The most commonly-used approach to building a puzzle is to start by separating the edges from the inside pieces. Once the edges are connected it is easier to move inward. For those new to puzzles, it is recommended to choose one consisting of multiple areas with contrasting designs and colors. This enables the narrowing down of potential portions of the puzzle where a particular piece will fit.
One puzzle solving strategy is the use of the picture on the box as a guide. Once the edge is completed and the location of a particular piece is discovered (in the picture), it can be placed inside the overall puzzle at the approximate location it belongs. Done enough times and, eventually, interlocking the pieces will be possible.
Another approach is to sort the pieces by color, and work on one color at a time. When working large areas with the same color (such as the sky in many landscape puzzles), shape is important. All the pieces of a particular color can be laid in a grid and tried against other pieces in the grid.
Many large jigsaw puzzles have redundancy in their cut pattern. Many have 180 degrees of rotational symmetry around their centre point.

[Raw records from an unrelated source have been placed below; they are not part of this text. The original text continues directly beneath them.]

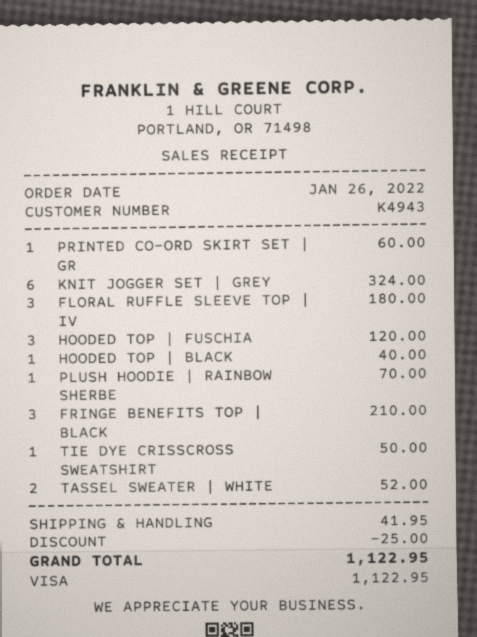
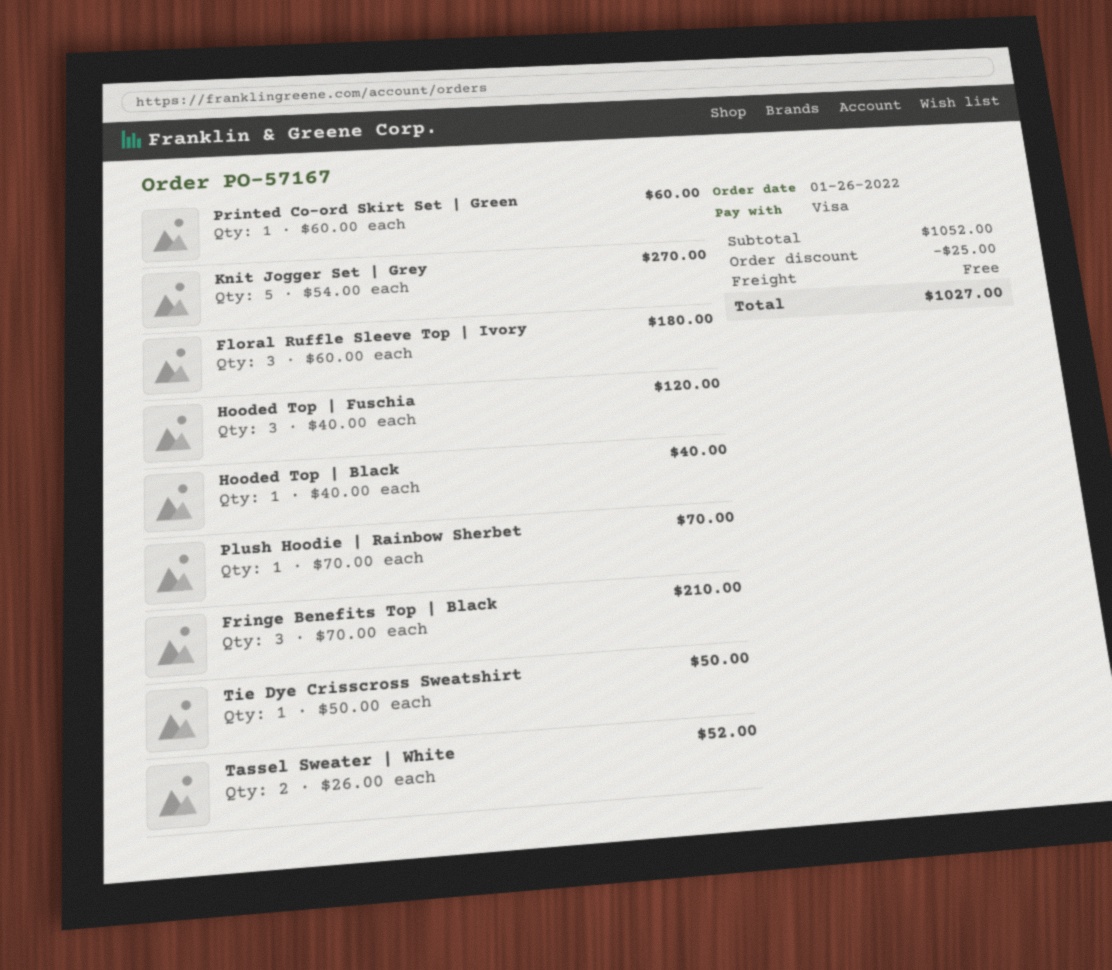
KNIT JOGGER SET | GREY: 6 for 324.00 -> 5 for 270.00
shipping: 41.95 -> 0.00
total: 1122.95 -> 1027.00

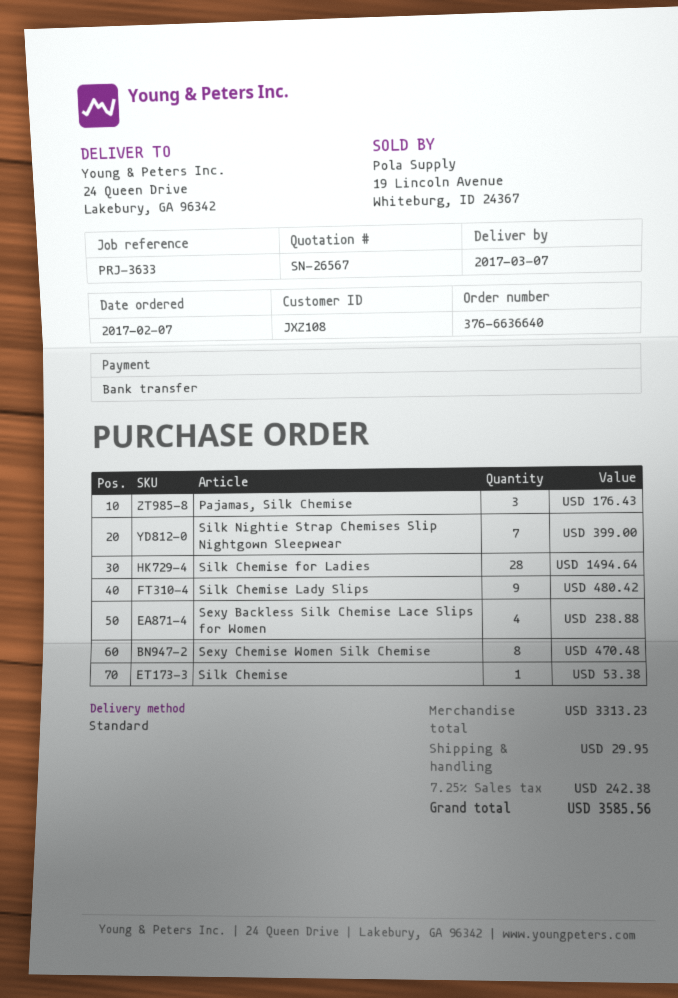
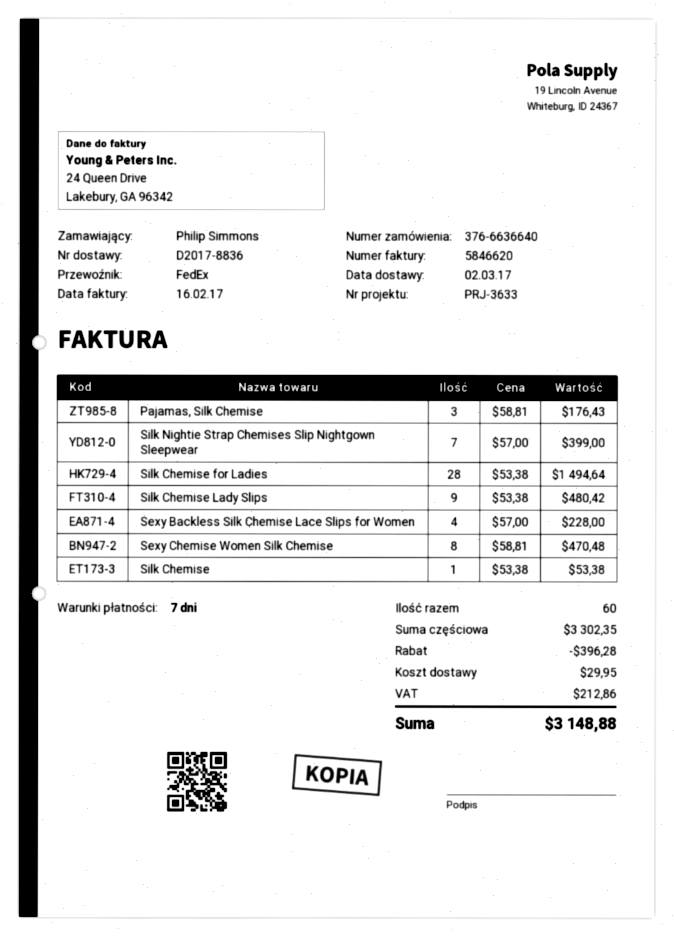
delivery date: 2017-03-07 -> 2017-03-02
shipping method: standard -> FedEx
Sexy Backless Silk Chemise Lace Slips for Women: 4 for 238.88 -> 4 for 228.00
subtotal: 3313.23 -> 3302.35
discount: none -> 396.28
tax: 242.38 -> 212.86
total: 3585.56 -> 3148.88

Puzzles of 1000 pieces also usually involve a smaller cut pattern that is repeated 4 or 6 times over the whole jigsaw, and that smaller cut pattern usually also has 180 degrees of rotational symmetry, so a particular shape may appear 8 or 12 times in the puzzle (although with truncation for edge pieces). It is possible to identify the presence of these symmetries or repetitions relatively early in the process of completing the edge frame. When redundancy is identified, it is possible to use already solved parts of the puzzle to identify the exact shapes of pieces required to complete other sections, greatly simplifying the search.[Source]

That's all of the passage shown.